■ WHAT IS NEEDED:
Every line in the records below with the string "barnrum" is to be copied out.

• • • • • • •

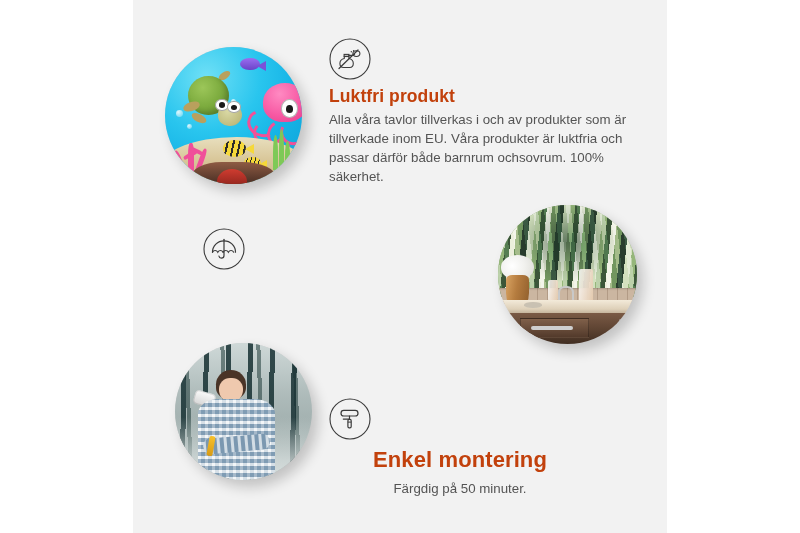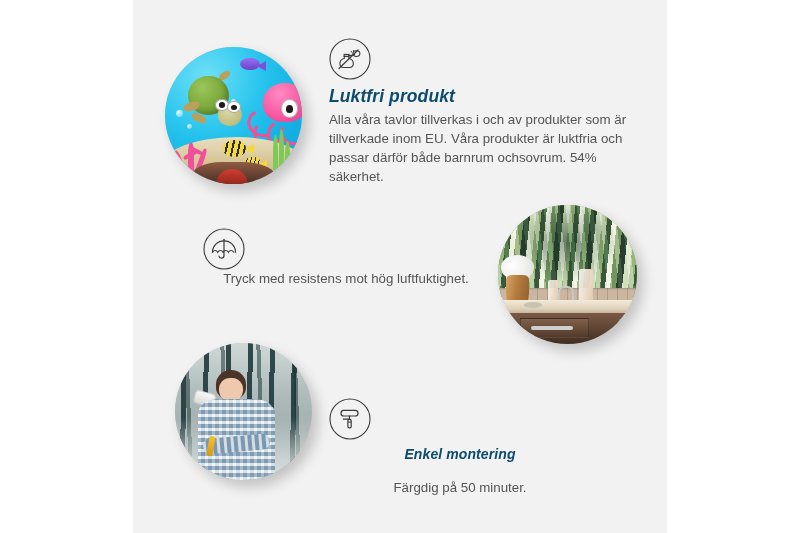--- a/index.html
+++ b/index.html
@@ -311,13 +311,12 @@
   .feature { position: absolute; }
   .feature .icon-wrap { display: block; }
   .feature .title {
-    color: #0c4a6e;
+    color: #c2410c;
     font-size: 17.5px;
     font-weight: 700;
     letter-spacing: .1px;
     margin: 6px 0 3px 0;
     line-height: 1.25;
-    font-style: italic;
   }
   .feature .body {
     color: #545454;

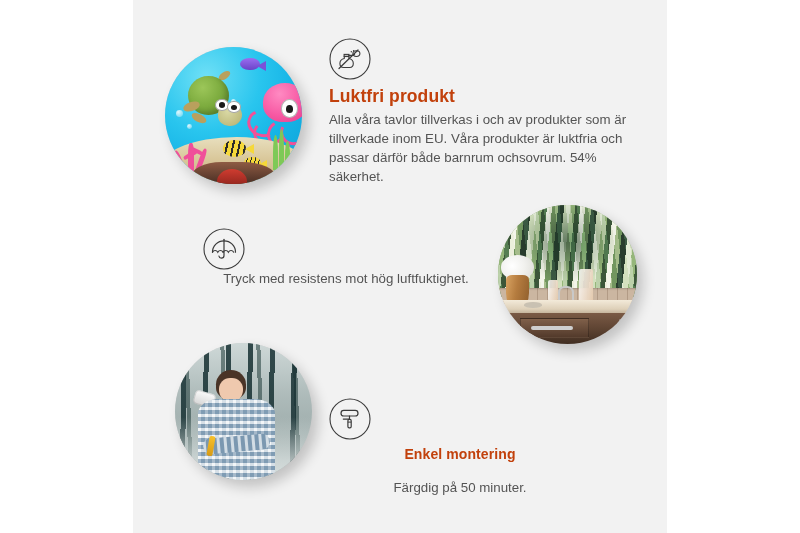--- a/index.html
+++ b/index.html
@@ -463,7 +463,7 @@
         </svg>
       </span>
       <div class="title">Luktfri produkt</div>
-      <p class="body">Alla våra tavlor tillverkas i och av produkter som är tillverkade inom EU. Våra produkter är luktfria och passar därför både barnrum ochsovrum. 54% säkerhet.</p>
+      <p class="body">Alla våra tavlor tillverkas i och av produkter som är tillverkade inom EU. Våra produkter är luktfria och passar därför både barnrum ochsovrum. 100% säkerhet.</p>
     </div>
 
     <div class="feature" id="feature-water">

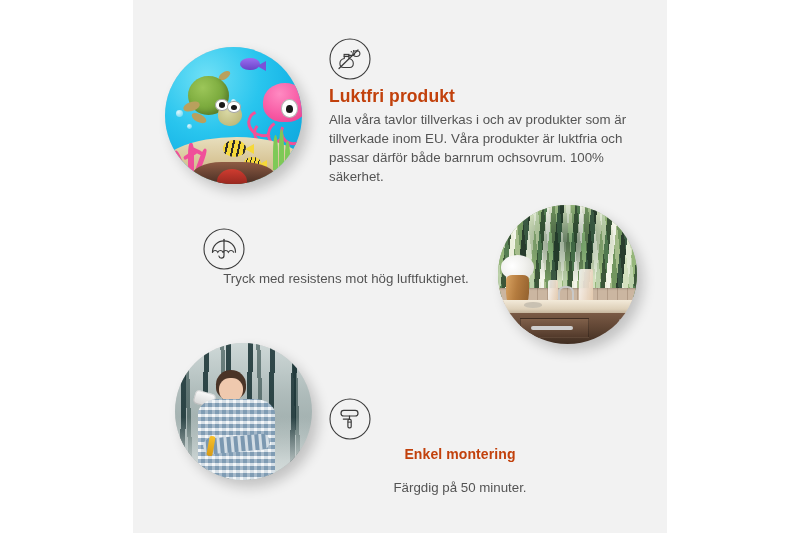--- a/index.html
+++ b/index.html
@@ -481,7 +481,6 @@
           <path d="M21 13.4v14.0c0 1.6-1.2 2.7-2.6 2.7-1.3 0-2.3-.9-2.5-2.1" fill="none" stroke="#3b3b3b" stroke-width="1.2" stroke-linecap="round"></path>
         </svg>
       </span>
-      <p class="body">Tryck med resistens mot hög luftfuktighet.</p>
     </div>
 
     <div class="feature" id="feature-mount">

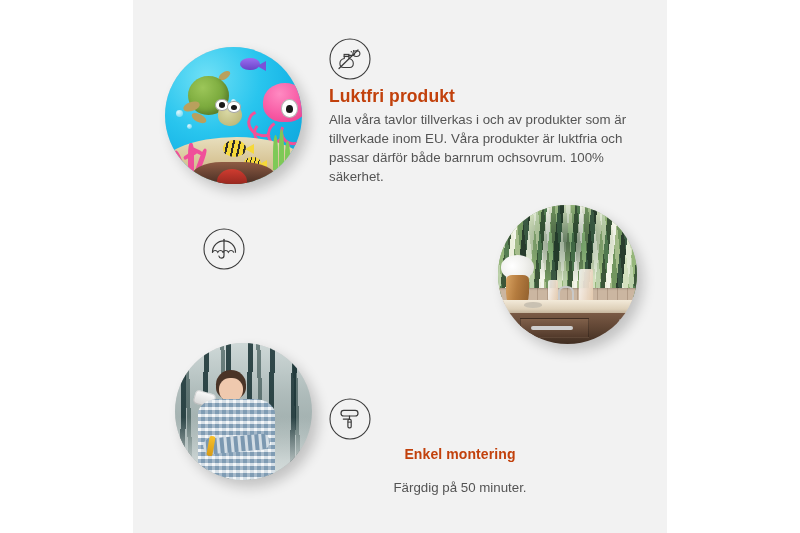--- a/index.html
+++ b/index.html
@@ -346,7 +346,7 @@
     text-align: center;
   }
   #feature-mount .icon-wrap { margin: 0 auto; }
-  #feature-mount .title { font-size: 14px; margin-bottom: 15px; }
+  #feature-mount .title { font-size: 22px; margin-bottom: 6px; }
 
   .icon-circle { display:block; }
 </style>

• • • • • • •

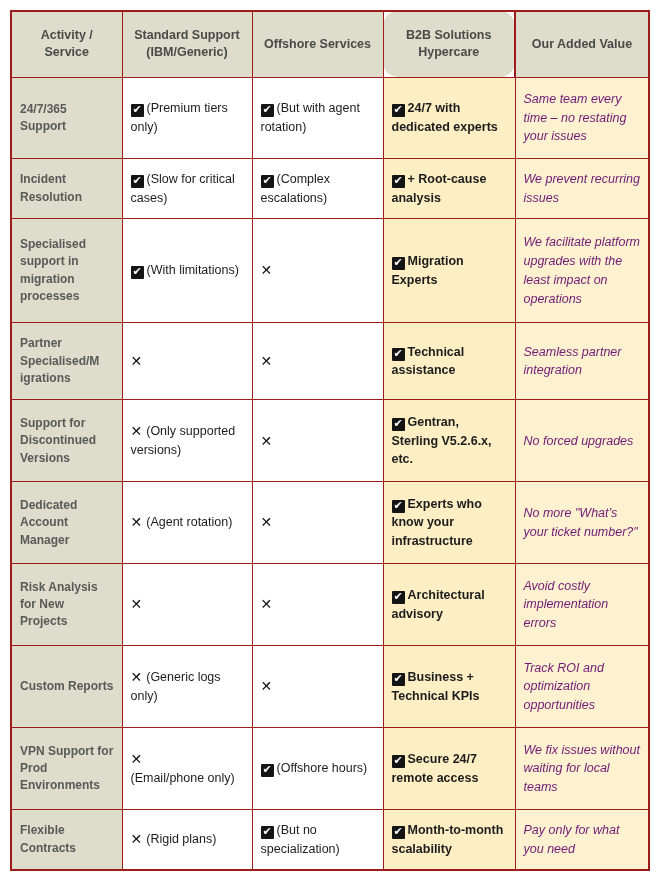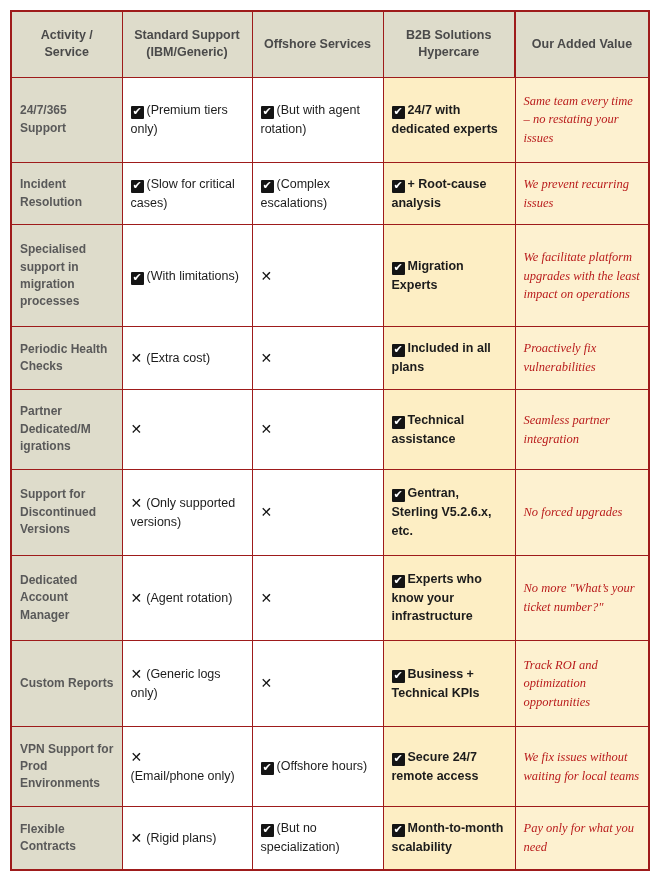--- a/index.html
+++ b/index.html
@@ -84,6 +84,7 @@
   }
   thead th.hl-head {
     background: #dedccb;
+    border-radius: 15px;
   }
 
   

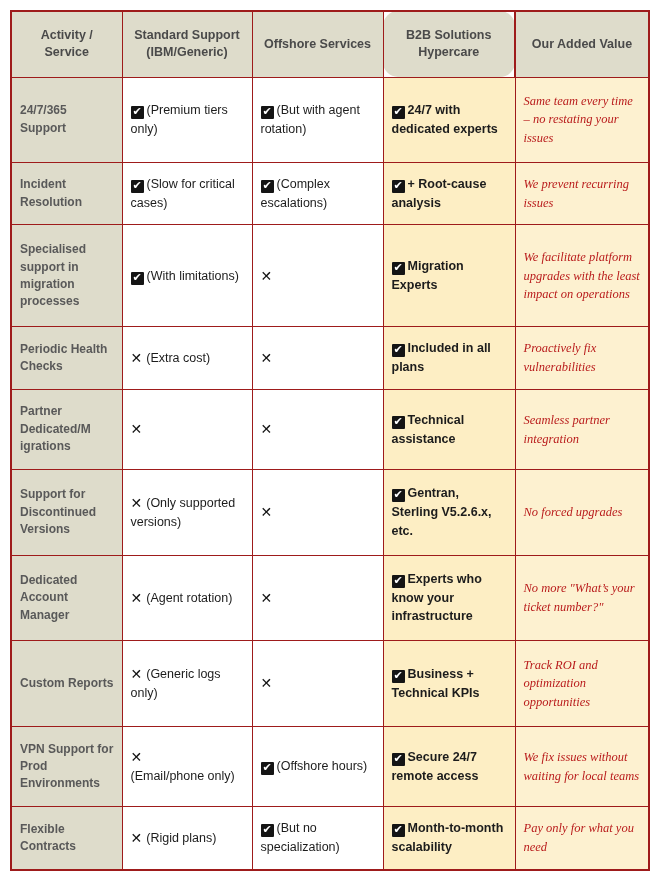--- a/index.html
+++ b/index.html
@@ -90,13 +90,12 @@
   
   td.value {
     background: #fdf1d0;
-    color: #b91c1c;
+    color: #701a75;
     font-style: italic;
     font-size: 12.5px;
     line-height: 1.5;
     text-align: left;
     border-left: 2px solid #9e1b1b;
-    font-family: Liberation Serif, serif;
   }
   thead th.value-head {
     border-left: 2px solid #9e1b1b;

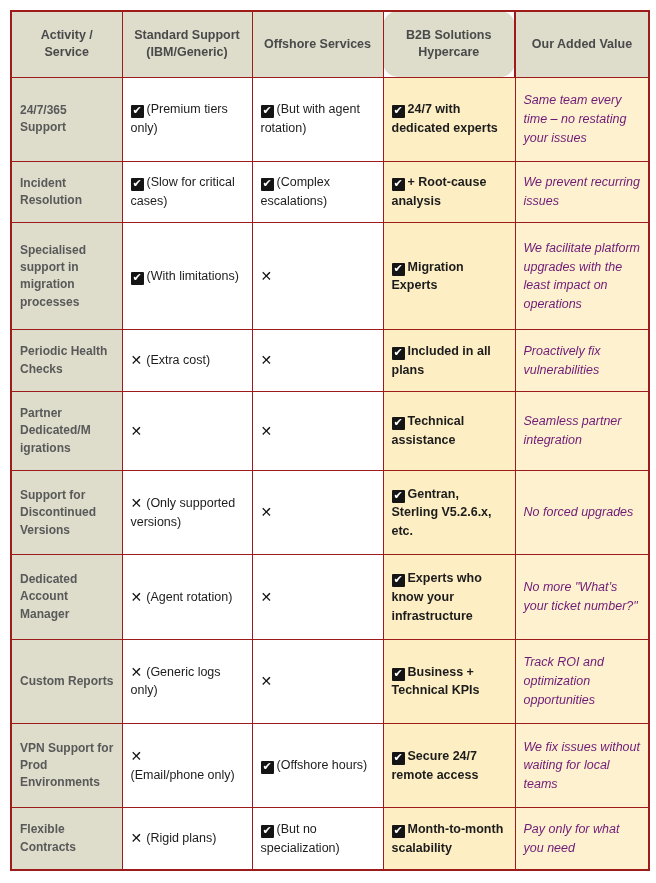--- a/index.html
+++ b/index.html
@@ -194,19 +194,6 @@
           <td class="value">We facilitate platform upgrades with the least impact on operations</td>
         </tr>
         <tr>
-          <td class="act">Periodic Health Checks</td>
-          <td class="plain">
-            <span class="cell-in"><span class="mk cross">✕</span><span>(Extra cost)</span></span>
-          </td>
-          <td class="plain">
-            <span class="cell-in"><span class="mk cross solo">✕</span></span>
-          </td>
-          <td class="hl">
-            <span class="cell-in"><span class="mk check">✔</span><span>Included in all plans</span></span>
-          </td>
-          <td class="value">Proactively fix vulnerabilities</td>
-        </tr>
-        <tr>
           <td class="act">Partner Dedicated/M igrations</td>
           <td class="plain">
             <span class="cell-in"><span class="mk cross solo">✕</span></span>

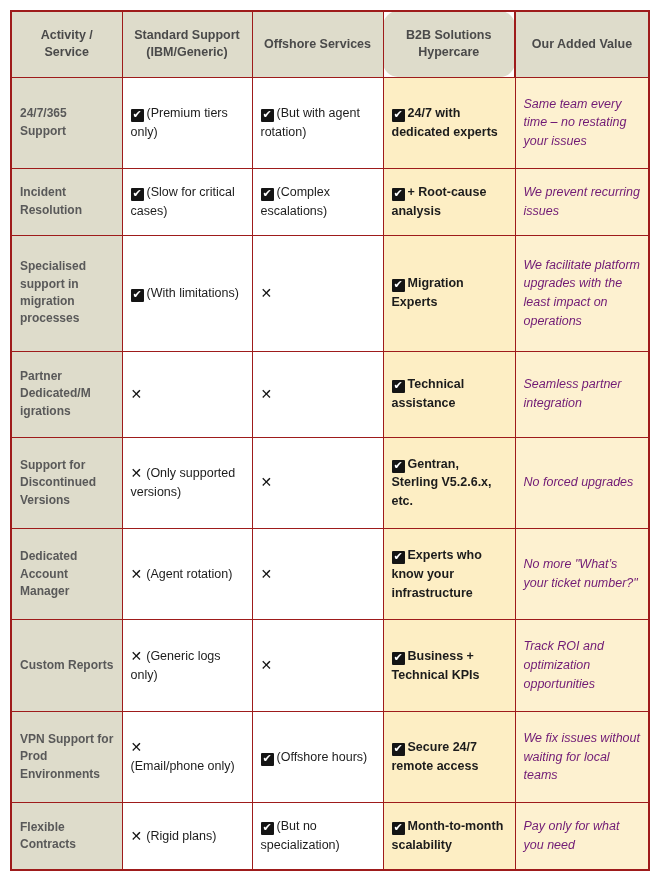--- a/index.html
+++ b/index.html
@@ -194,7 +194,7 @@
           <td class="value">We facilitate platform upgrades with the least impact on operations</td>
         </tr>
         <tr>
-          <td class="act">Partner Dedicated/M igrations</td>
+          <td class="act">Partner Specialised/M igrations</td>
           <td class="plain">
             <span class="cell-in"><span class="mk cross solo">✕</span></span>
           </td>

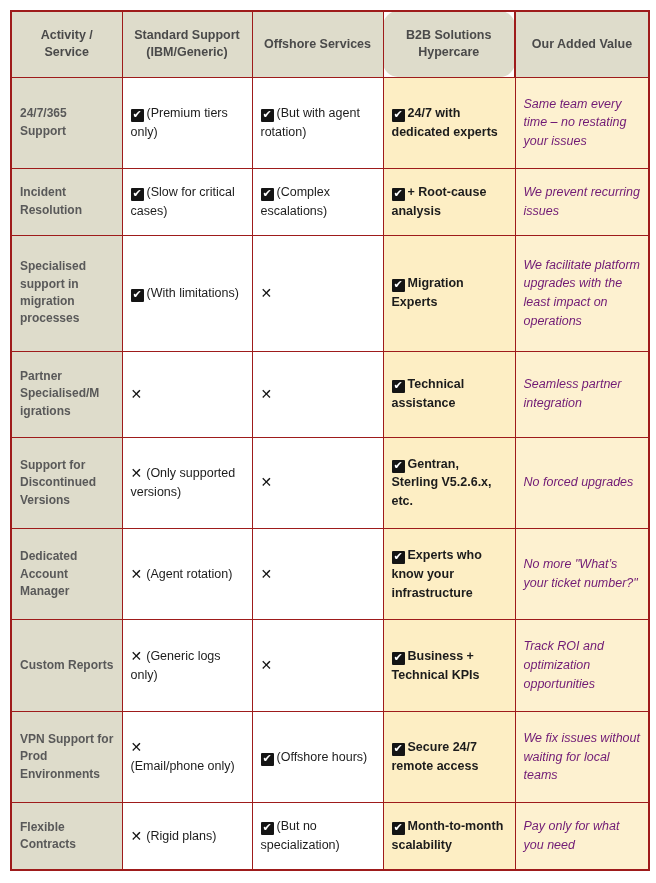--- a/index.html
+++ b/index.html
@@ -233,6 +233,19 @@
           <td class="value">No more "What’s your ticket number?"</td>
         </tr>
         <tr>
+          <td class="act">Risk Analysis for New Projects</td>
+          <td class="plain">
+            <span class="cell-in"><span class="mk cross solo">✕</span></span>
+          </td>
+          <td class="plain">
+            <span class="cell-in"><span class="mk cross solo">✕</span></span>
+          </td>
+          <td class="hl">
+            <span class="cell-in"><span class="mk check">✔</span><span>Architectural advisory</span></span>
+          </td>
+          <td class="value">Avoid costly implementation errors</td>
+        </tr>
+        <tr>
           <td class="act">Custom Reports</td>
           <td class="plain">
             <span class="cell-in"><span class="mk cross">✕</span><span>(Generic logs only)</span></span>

• • • • • • •

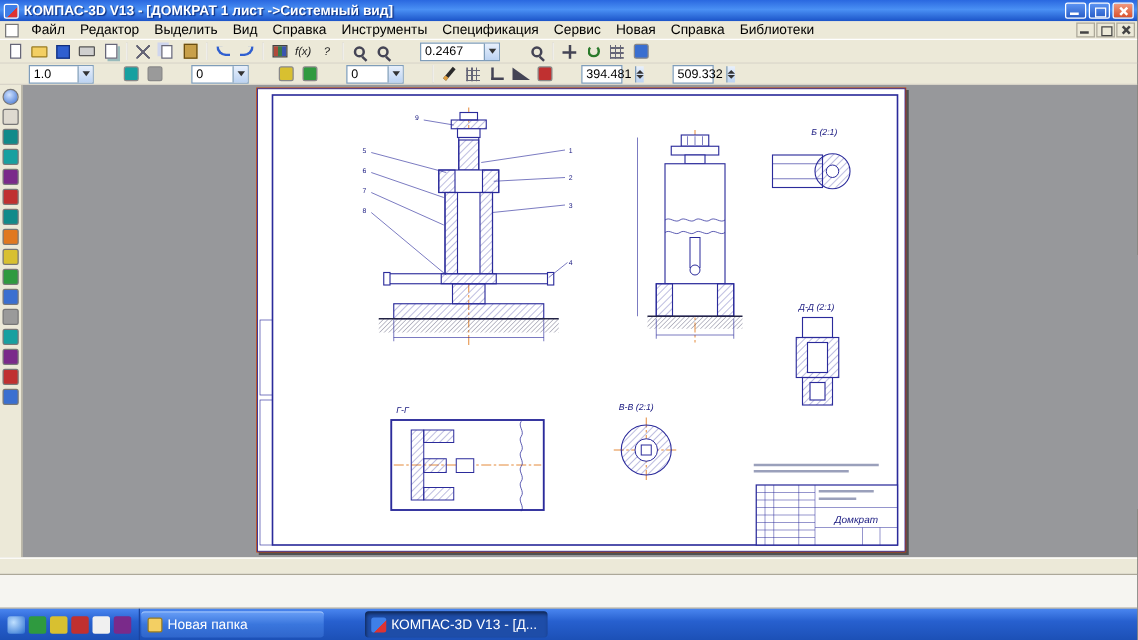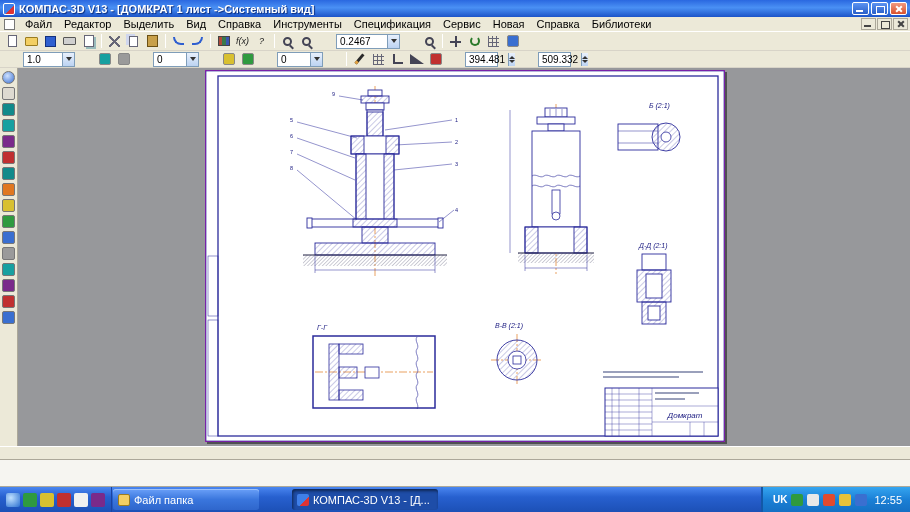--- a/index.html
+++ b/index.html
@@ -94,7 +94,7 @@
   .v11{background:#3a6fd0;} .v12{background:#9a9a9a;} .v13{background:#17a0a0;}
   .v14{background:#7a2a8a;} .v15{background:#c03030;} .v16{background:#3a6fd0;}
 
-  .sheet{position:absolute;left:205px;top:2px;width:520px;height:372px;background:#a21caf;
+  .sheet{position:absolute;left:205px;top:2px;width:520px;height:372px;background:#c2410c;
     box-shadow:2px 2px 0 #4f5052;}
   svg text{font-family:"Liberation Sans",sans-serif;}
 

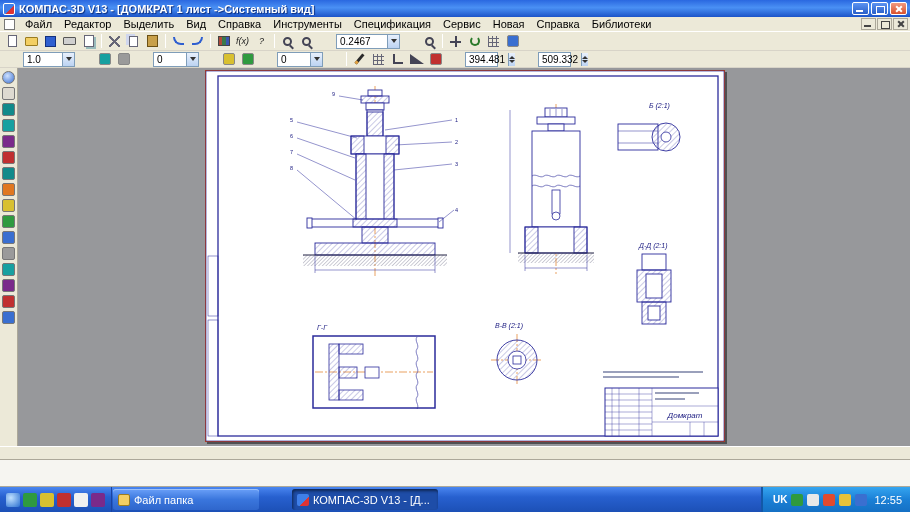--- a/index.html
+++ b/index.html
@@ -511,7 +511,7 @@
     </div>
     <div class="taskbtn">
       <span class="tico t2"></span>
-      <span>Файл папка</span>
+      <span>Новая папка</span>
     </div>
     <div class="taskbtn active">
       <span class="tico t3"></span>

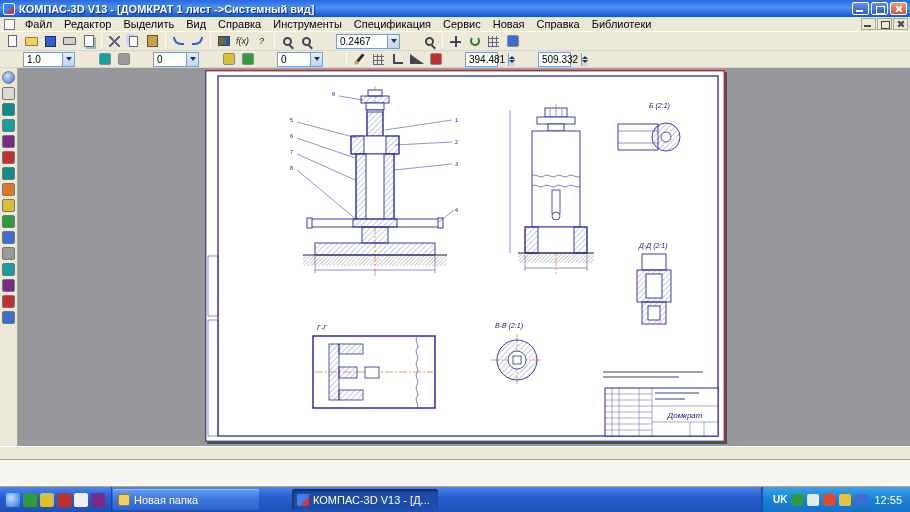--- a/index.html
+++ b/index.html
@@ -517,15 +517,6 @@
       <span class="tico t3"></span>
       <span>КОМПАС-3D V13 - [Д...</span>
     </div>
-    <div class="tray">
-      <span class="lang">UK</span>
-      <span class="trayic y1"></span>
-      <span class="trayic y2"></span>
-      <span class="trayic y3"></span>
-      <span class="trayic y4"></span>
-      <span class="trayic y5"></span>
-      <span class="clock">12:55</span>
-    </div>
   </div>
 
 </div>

• • • • • • •

■ RESPONSE:
-      <p class="body">Alla våra tavlor tillverkas i och av produkter som är tillverkade inom EU. Våra produkter är luktfria och passar därför både barnrum ochsovrum. 54% säkerhet.</p>
+      <p class="body">Alla våra tavlor tillverkas i och av produkter som är tillverkade inom EU. Våra produkter är luktfria och passar därför både barnrum ochsovrum. 100% säkerhet.</p>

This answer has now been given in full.